Slow Kill - Michael Mcgarrity [72]
“I’d better go get Alice ready for all of this,” Parker said.
“Thank you, Ms. Parker.”
“Please, it’s Penelope,” Parker replied with a girlish, teasing tone. “Although I must say I like a gentleman with good manners.”
Kerney laughed politely, got the fax number, disconnected, and called Alice Spalding’s lawyer.
Ramona Pino and Matt Chacon rolled up to Griffin’s house to find the front door ajar and nobody home. They did a quick visual room check, and found clothes missing from the master bedroom closet and a laptop computer gone from a desk in the home office.
Ramona stood in the middle of the living room and gazed out the open front door. “Okay, he’s running,” she said. “But why? What for? And where?”
Chacon wandered around the room pulling furniture away from the walls, kicking over scatter rugs, pummeling the pillows on the eight-foot-long couch. “Drugs,” he said. “It’s gotta be drugs.”
Ramona walked to the telephone, punched in the code to connect to the number of the last incoming call, listened to a clerk answer at a local building supplier, and disconnected. “He’s dealing pharmaceuticals and weed,” she said. “What else?”

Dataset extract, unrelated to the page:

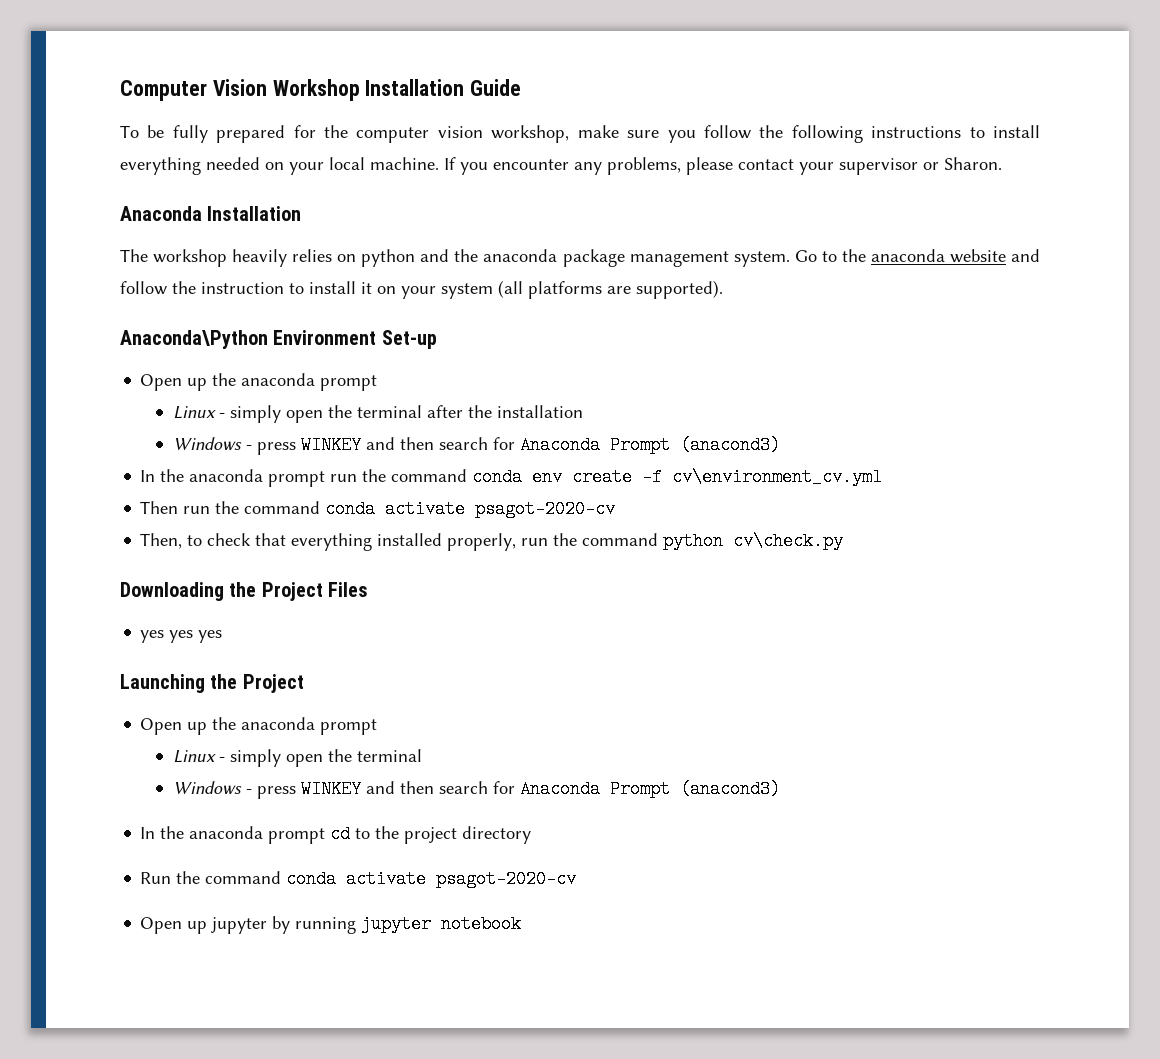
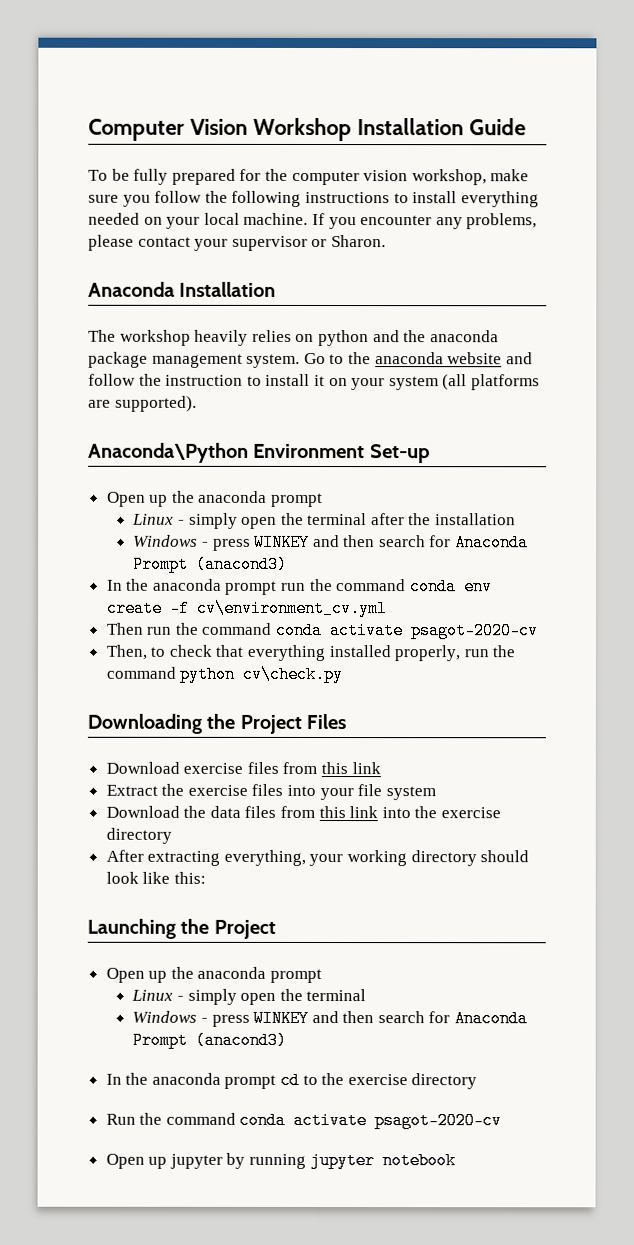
[140,630,223,643] yes yes yes -> [105,761,381,775] [105,783,436,801] [105,805,502,819] [105,827,172,844] [105,849,530,867] [105,871,206,884] Download exercise files from this link // Extract the exercise files into your file system // Download the data files from this link into the exercise directory // After extracting everything, your working directory should look like this:
[404,827,458,844] project -> [347,1074,408,1086] exercise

“Harder stuff,” Chacon suggested, “or maybe a heavy volume of grass.”
“Ten pounds isn’t exactly lightweight.” Ramona listened to the messages on the answering machine. One from a slightly pissed-off homeowner, demanding to know why Griffin hadn’t yet fixed the tile caulking on the kitchen backsplash, caught her attention.
“But let’s assume,” she said, “he has a really big stash warehoused somewhere. Do we know where Griffin is building houses? Supposedly, it’s nearby.”
Chacon shook his head. “There are new houses going up all around La Cienega.”
Ramona played back the message again, wrote down the irate homeowner’s number, called, and got a busy tone. “Think upscale houses,” she said as she flipped through a phone book. The homeowner wasn’t listed.
“Willow Creek Estates,” Chacon said, “near the interstate.”
Ramona dropped the phone in the cradle. “No listing.” She pawed through a file drawer in the desk and pulled out a copy of the construction contract for the homeowner. “The guy who called Griffin lives on La Jara Way.”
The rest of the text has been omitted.